Work instruction. Word for word, restate every line from the one with "-490,7 +490,7 @@" through the end of the records below, both included, and add nothing.

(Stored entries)
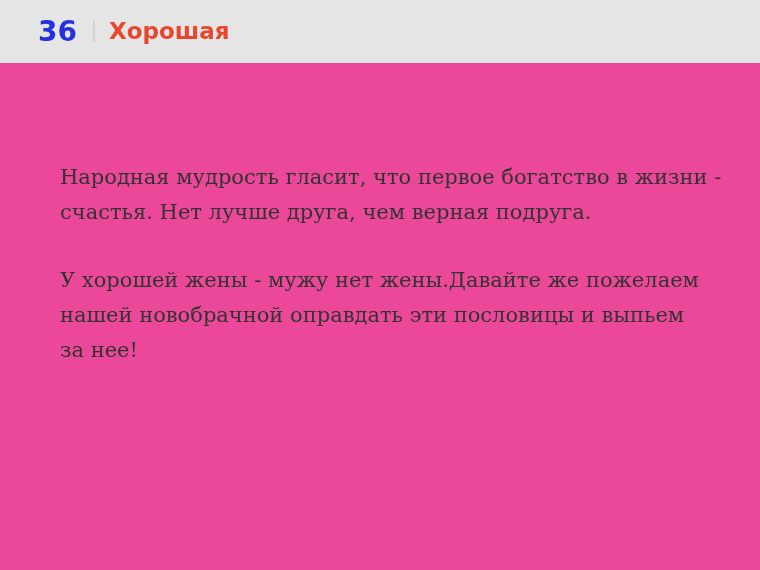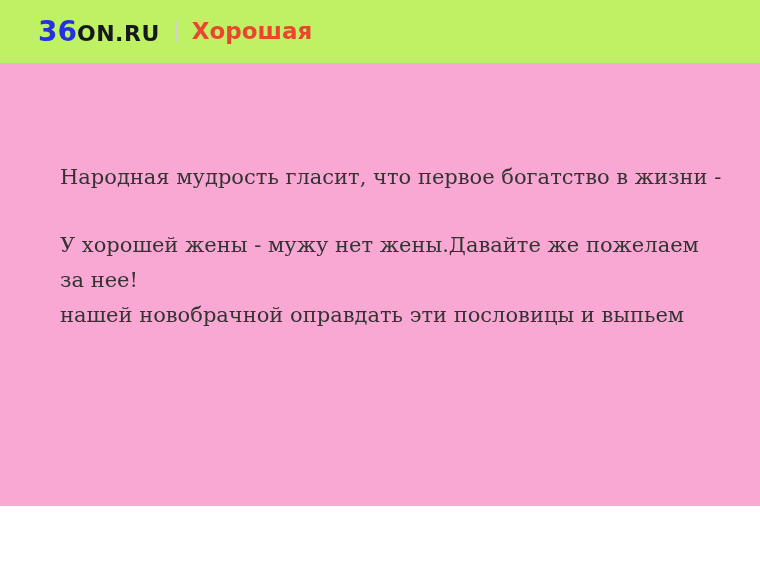--- a/index.html
+++ b/index.html
@@ -12,7 +12,7 @@
   }
   .header {
     height: 63px;
-    background: #bef264;
+    background: #e5e5e5;
     display: flex;
     align-items: center;
     padding-left: 38px;

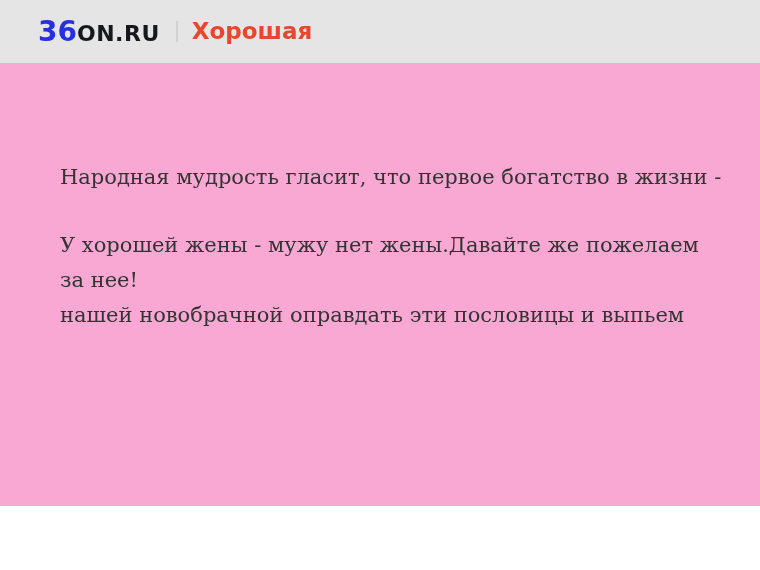--- a/index.html
+++ b/index.html
@@ -75,7 +75,6 @@
 <div class="header">
   <a class="logo" href="#">
     <span class="logo-num">36</span>
-    <span class="logo-domain">ON.RU</span>
   </a>
   <span class="divider"></span>
   <a class="section-link" href="#">Хорошая</a>

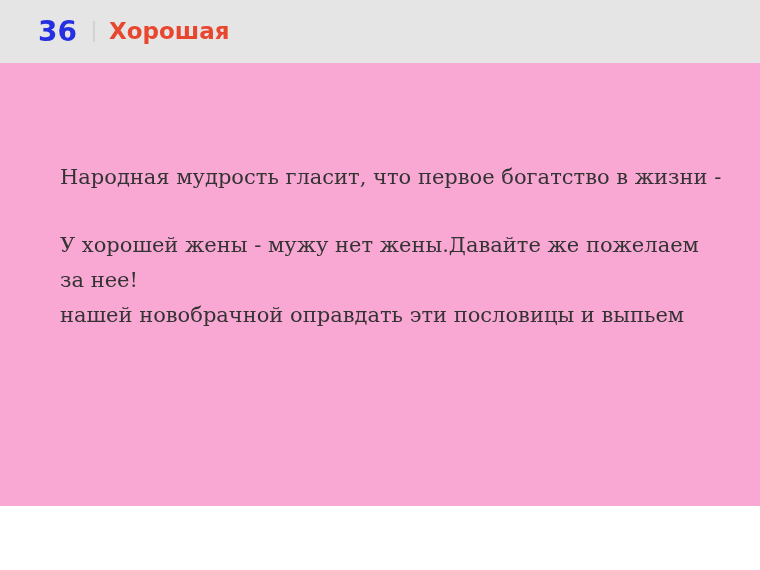--- a/index.html
+++ b/index.html
@@ -53,8 +53,8 @@
     cursor: pointer;
   }
   .content {
-    height: 443px;
-    background: #f9a8d4;
+    height: 507px;
+    background: #ec4899;
     padding: 97px 55px 0 60px;
   }
   .para {

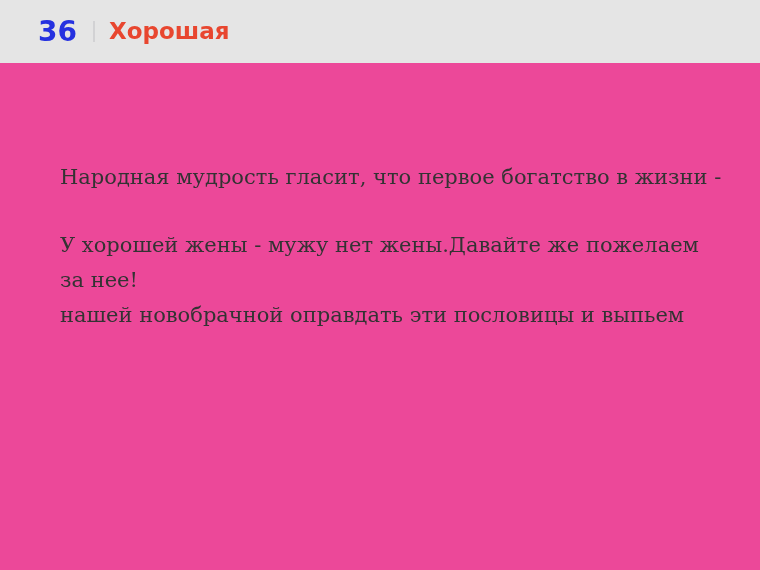--- a/index.html
+++ b/index.html
@@ -83,6 +83,7 @@
 <div class="content">
   <p class="para">
     <span class="line">Народная мудрость гласит, что первое богатство в жизни -</span>
+    <span class="line">счастья. Нет лучше друга, чем верная подруга.</span>
   </p>
   <p class="para">
     <span class="line">У хорошей жены - мужу нет жены.Давайте же пожелаем</span>

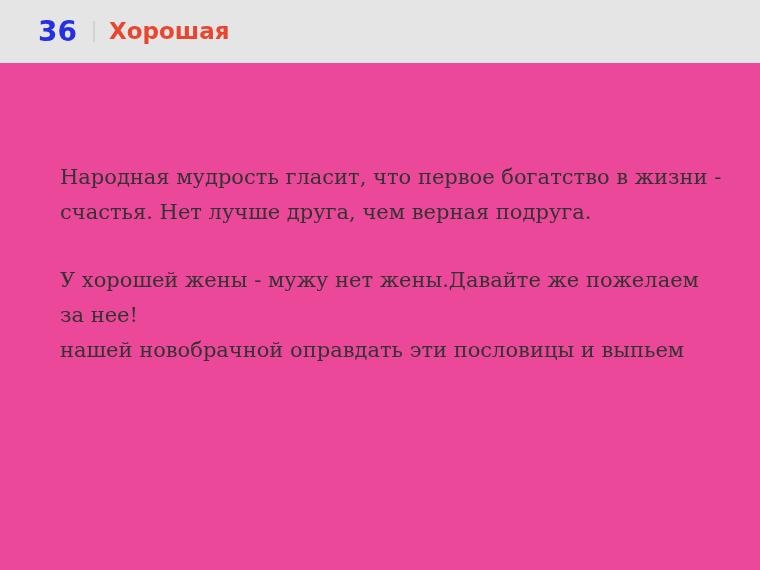--- a/index.html
+++ b/index.html
@@ -87,8 +87,8 @@
   </p>
   <p class="para">
     <span class="line">У хорошей жены - мужу нет жены.Давайте же пожелаем</span>
+    <span class="line">нашей новобрачной оправдать эти пословицы и выпьем</span>
     <span class="line">за нее!</span>
-    <span class="line">нашей новобрачной оправдать эти пословицы и выпьем</span>
   </p>
 </div>
 

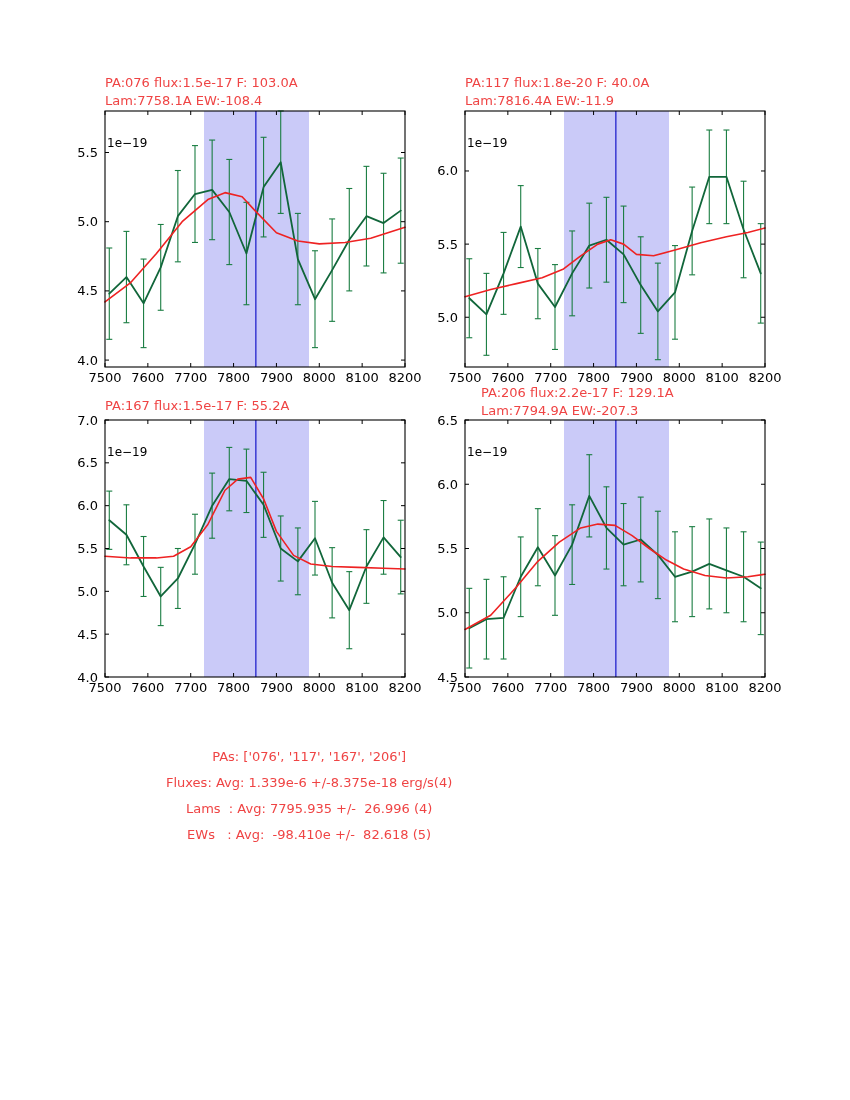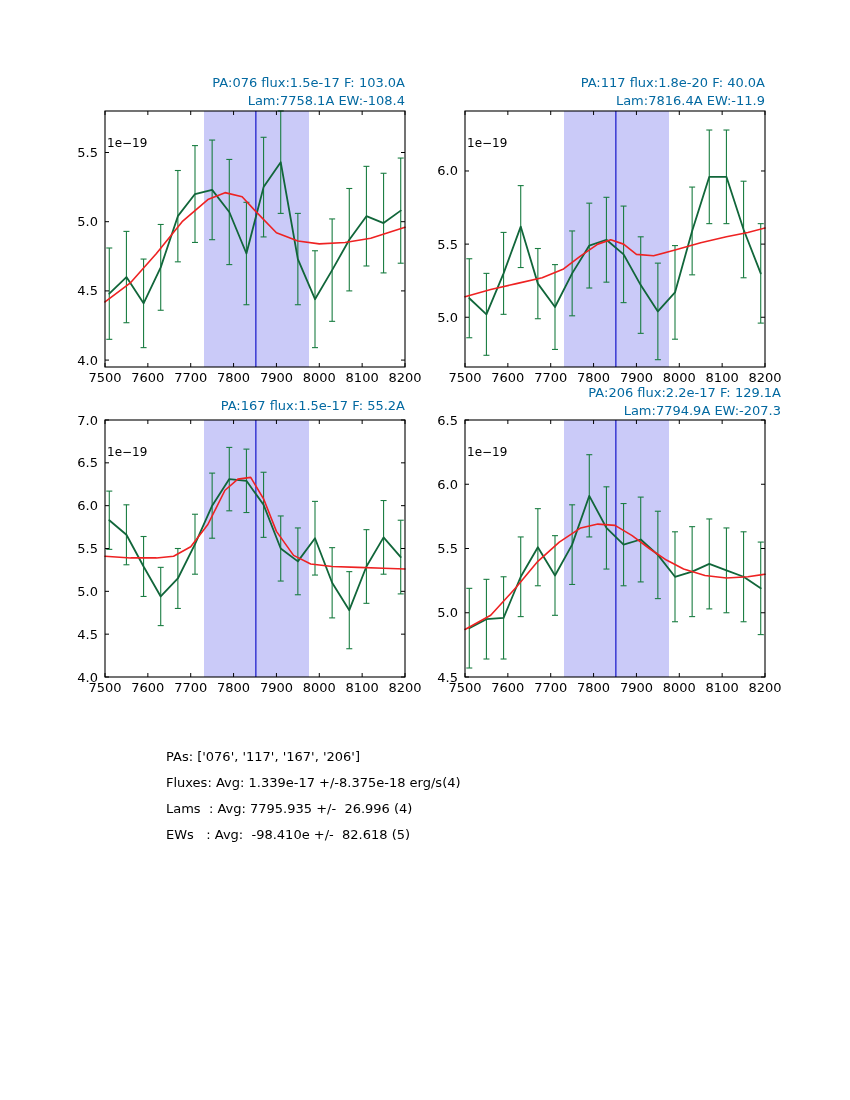--- a/index.html
+++ b/index.html
@@ -15,10 +15,10 @@
   .plot-title {
     position: absolute;
     width: 300px;
-    text-align: right;
+    text-align: left;
     font-size: 13px;
     line-height: 18px;
-    color: #0369a1;
+    color: #ef4444;
   }
   .offset-label {
     position: absolute;

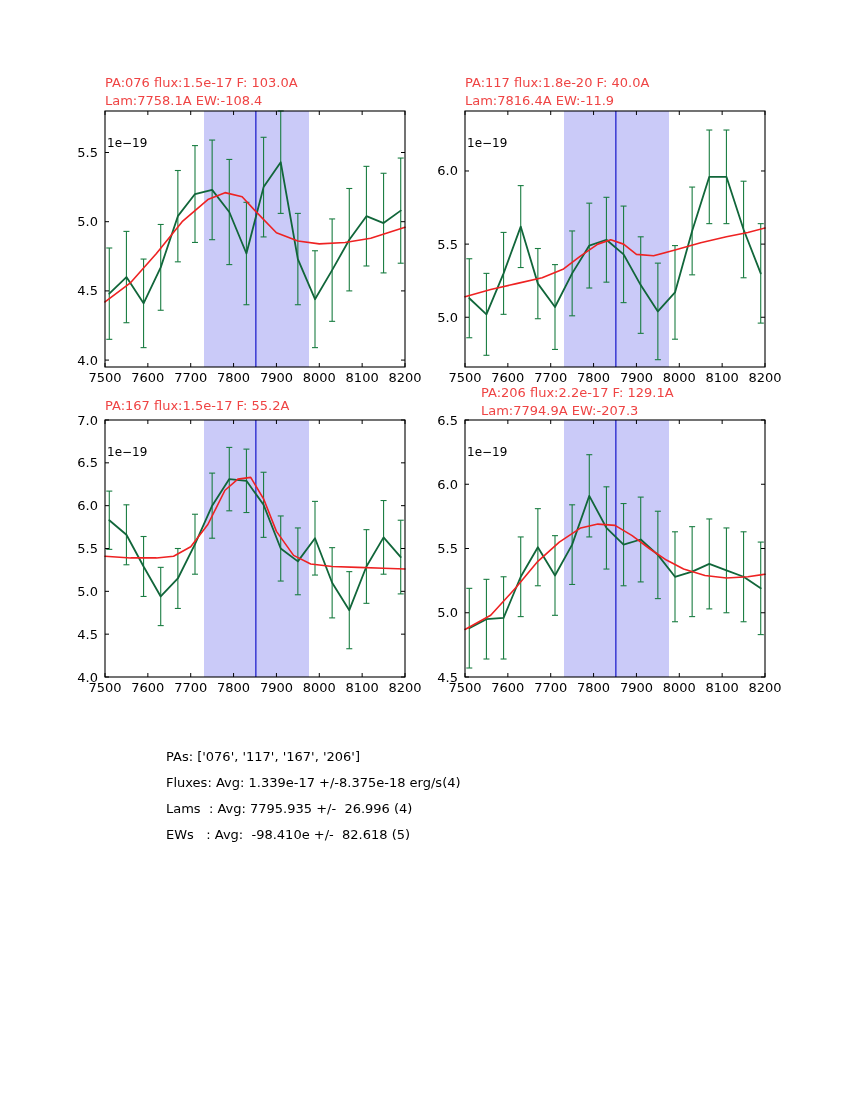--- a/index.html
+++ b/index.html
@@ -35,7 +35,8 @@
     white-space: pre;
     font-size: 13px;
     line-height: 26px;
-    color: #000000;
+    color: #ef4444;
+    text-align: center;
   }
 </style>
 </head>

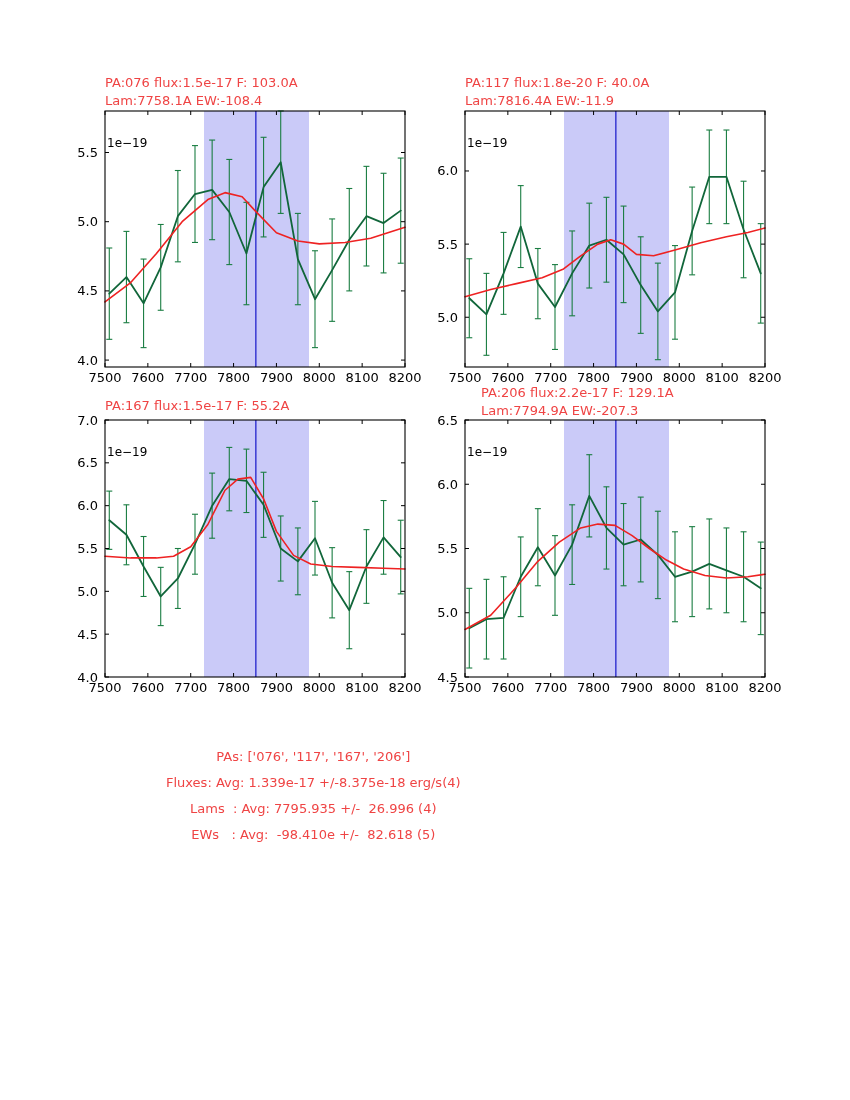--- a/index.html
+++ b/index.html
@@ -490,7 +490,7 @@
 
   <div class="summary-block">
     <div class="summary-line">PAs: ['076', '117', '167', '206']</div>
-    <div class="summary-line">Fluxes: Avg: 1.339e-17 +/-8.375e-18 erg/s(4)</div>
+    <div class="summary-line">Fluxes: Avg: 1.339e-6 +/-8.375e-18 erg/s(4)</div>
     <div class="summary-line">Lams  : Avg: 7795.935 +/-  26.996 (4)</div>
     <div class="summary-line">EWs   : Avg:  -98.410e +/-  82.618 (5)</div>
   </div>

Answer for the task.
@@ -490,7 +490,7 @@
 
   <div class="summary-block">
     <div class="summary-line">PAs: ['076', '117', '167', '206']</div>
-    <div class="summary-line">Fluxes: Avg: 1.339e-17 +/-8.375e-18 erg/s(4)</div>
+    <div class="summary-line">Fluxes: Avg: 1.339e-6 +/-8.375e-18 erg/s(4)</div>
     <div class="summary-line">Lams  : Avg: 7795.935 +/-  26.996 (4)</div>
     <div class="summary-line">EWs   : Avg:  -98.410e +/-  82.618 (5)</div>
   </div>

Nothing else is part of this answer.